I had seen that same sort of unfair judgement from incompetent people that would brand a military man a coward if he dropped his weapon and ran for his life at one single solitary time in the face of overwhelming odds and yet have a long history of fighting many battles, absorbing many wounds and having a fine record of military accomplishments.

My travels during the Civil War had led me to the conclusion that the average male slave harbored thoughts of being free and able to make their own decisions, but had little liking of the responsibility of owning property, forming a family or finding a way to put food on the table and taking care of all those little things that were taken care of by his former master. I confirmed the fact that the black men fighting on both sides of the conflict were capable military men and would often do heroic acts to help their comrades survive to another day.

Later, during the wars in Indian Territory, I found the Native Americans to be fighters of distinction with the ability to endure hardships most white people would avoid at all costs. I also determined that the blacks freed from slavery and the Indians removed from their hunting grounds formed an association of American interests that was ignored by past media and current day historical accounts to a point of ridiculous omission.

My earlier employment on Wall Street and familiarity with the capitalist system led me to seek out the financiers of the Manifest Destiny phase of American expansion and I found that they were motivated by a search for capital and expanded income regardless of political belief or personal agenda. The railroad tycoons were informed investors and they competed on a fairly level playing field with the exception of some questionable land grants associated with Civil War logistical demands.

I was dismayed that Jefferson Davis was given short shrift by the writers of history books despite the fact that he was politically connected long before the Civil War and had been the foremost proponent of a transcontinental railroad system in his capacity as the Secretary of War. His acceptance of the leadership of the Confederate States of America was due to his brilliance in planning and setting up systems of all phases of government.

Little had been mentioned in the history textbooks about the circumstance that found a number of the most highly qualified West Point graduates joining the ranks of the rebels and leaving the North with a military line-up of average generals more concerned with promotion than with risking all on a battlefield where a bullet knows no boundaries.

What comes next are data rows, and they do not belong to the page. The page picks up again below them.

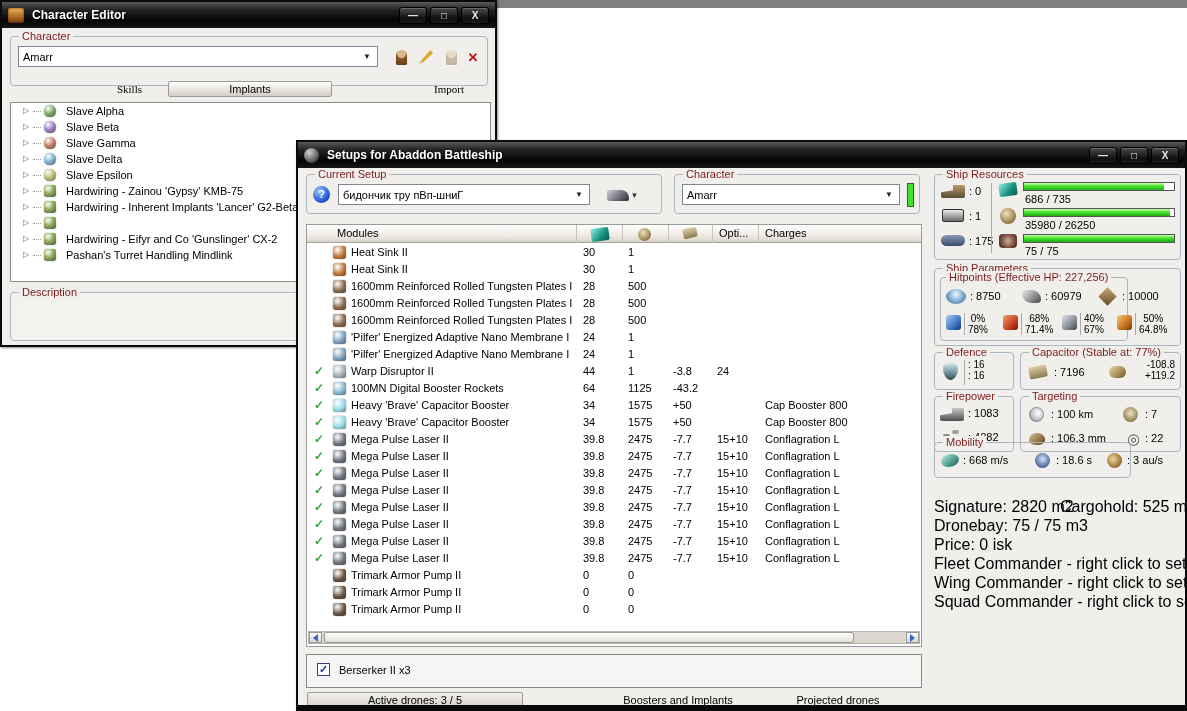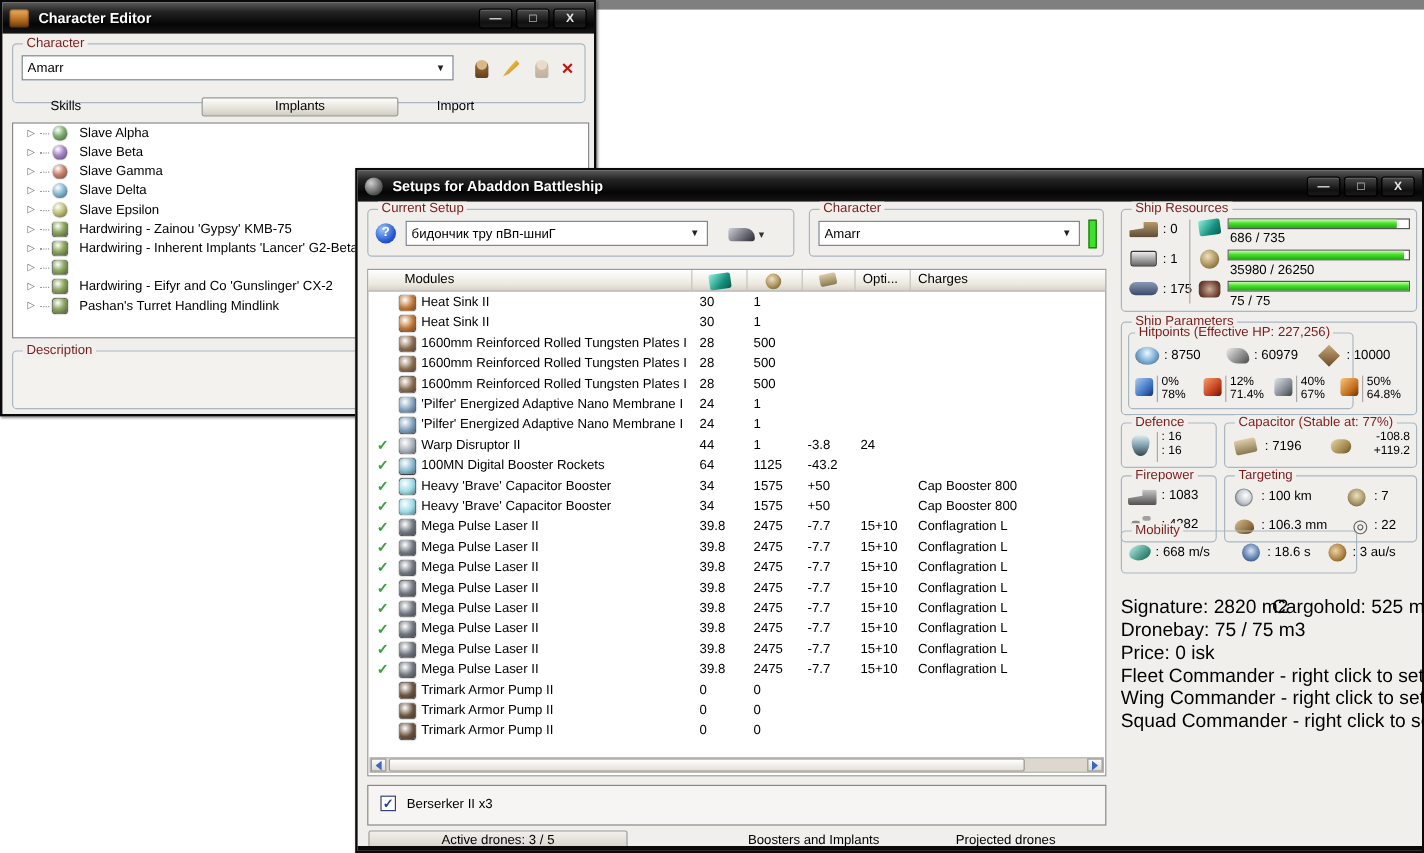--- a/index.html
+++ b/index.html
@@ -39,7 +39,7 @@
   .imp-dots { position:absolute; left:22px; top:8px; width:8px; border-top:1px dotted #9a9a9a; }
   .imp-icon { position:absolute; left:33px; top:2px; width:12px; height:12px; border-radius:50% 50% 45% 45%; box-shadow:0 0 1px #333; }
   .imp-label { position:absolute; left:55px; top:0; }
-  .tab-flat { position:absolute; top:81px; text-align:left; }
+  .tab-flat { position:absolute; top:81px; text-align:right;font-family:Liberation Serif, serif; }
   .tab-btn { position:absolute; top:79px; height:16px; border:1px solid #9a9a9a; border-radius:2px;
     background:linear-gradient(180deg,#fdfdfc,#e2ded6 70%,#d2cec6); text-align:center; line-height:14px; }
 

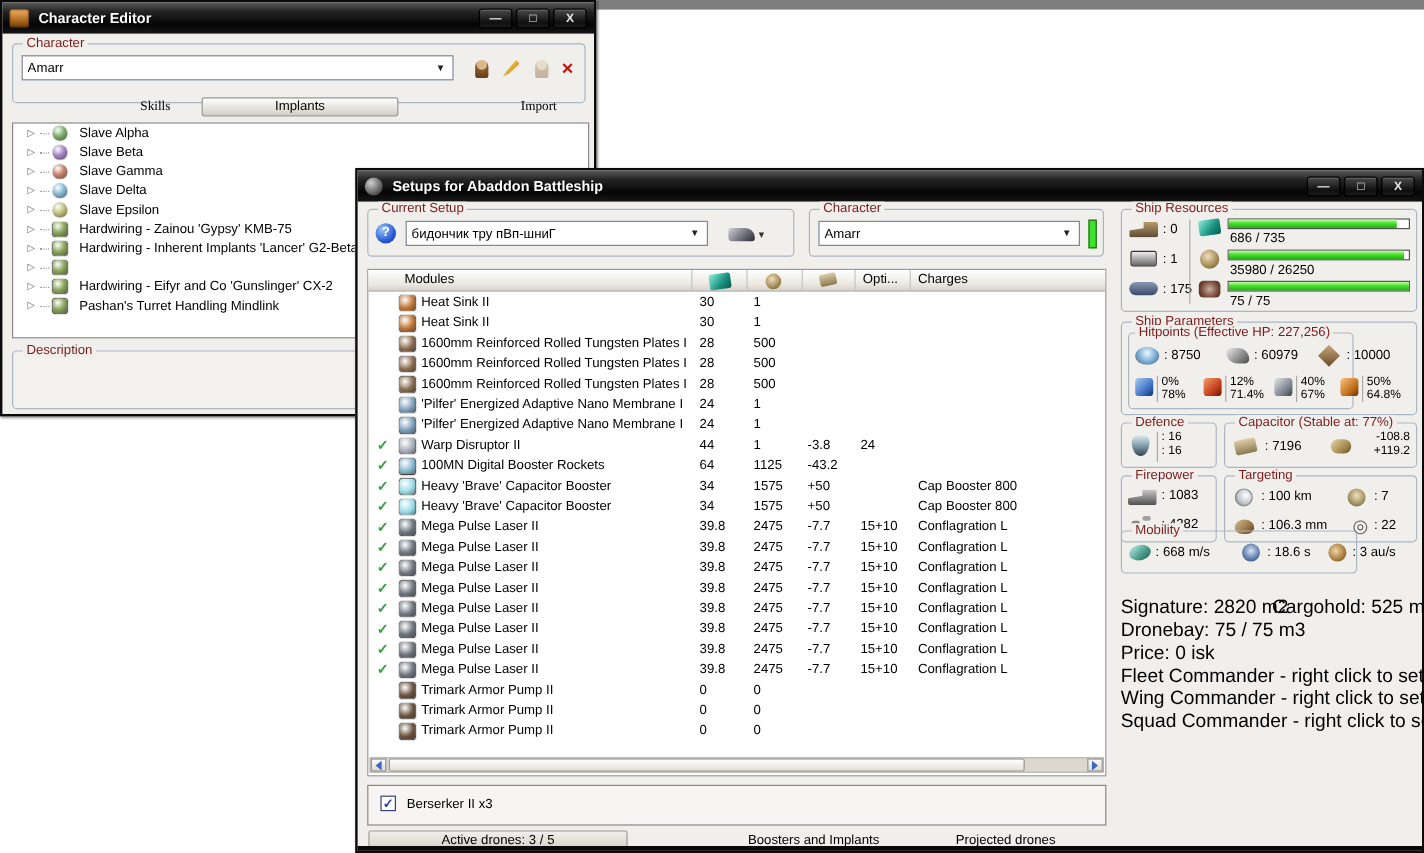--- a/index.html
+++ b/index.html
@@ -565,7 +565,7 @@
 
   <div class="group" style="left:636px; top:126px; width:247px; height:78px;">
     <span class="group-label">Ship Parameters</span>
-    <div class="group" style="left:5px; top:8px; width:188px; height:64px;">
+    <div class="group" style="left:5px; top:8px; width:188px; height:64px;text-align:center;">
       <span class="group-label" style="left:5px;">Hitpoints (Effective HP: 227,256)</span>
       <span class="ic ic-shield" style="left:5px; top:11px;"></span>
       <span class="stat-val" style="left:29px; top:12px;">: 8750</span>

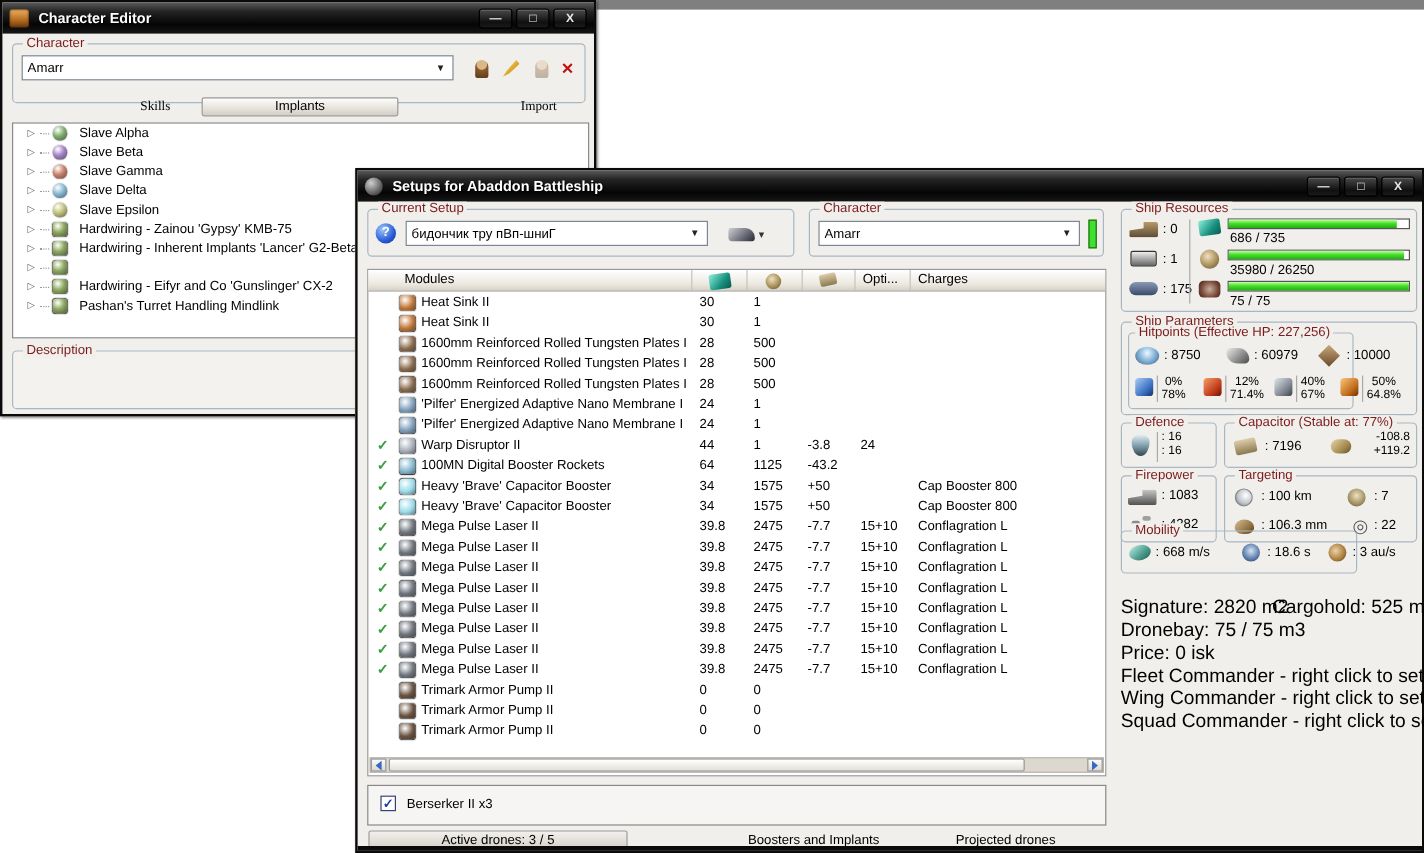--- a/index.html
+++ b/index.html
@@ -578,7 +578,7 @@
       <span class="stat-val-sm" style="left:27px; top:35px;"><span>0%</span><br><span>78%</span></span>
       <span class="ic ic-th" style="left:62px; top:37px;"></span>
       <span class="vdiv" style="left:80px; top:35px; height:22px;"></span>
-      <span class="stat-val-sm" style="left:84px; top:35px;"><span>12%</span><br><span>71.4%</span></span>
+      <span class="stat-val-sm" style="left:84px; top:35px;"><span>68%</span><br><span>71.4%</span></span>
       <span class="ic ic-ki" style="left:121px; top:37px;"></span>
       <span class="vdiv" style="left:139px; top:35px; height:22px;"></span>
       <span class="stat-val-sm" style="left:143px; top:35px;"><span>40%</span><br><span>67%</span></span>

I had made an effort to see why the Pacific Northwest railroad system had fallen victim to the fast moving Central Pacific line out of San Francisco and Sacramento. Obviously, it was the preferred route by the governmental forces in Washington, D.C. and I saw that it was the financial backing and relative lack of corruption found in the northern route that made it much more popular. The public relations of the central route were optimal at the time and public opinion was important at a time of vast internal disruption from a bloody Civil War.

I had discovered early on that the much-needed support from the Mormon Church was a key element of the central route superiority. The widely spread-out Mormon settlements from Oregon to California and all the way back to Salt Lake City gave tangible support in terms of donations, work teams and other logistical support to the Central Pacific line moving east from the Sierras.

I searched in vain for historical accounts of the Mormon contribution and I had to finally admit that their participation in the winning of the west was distorted and minimized to conform to the following century’s way of thinking. It looked like their efforts to create a larger geographic role in their western exodus were blocked and nullified on all sides probably due to a distrust of a religion that fostered polygynous marriages and encouraged females to marry young to increase the chances of multiple births in the same family. The early decades of Mormon expansion generally had suffered a shortage of males in their demographic and the practice made sense from a family unit point of view. Still, the strangeness of it made so-called Christians uncomfortable about Mormon inclusion into the clan of “decent folks” for quite a long period of time.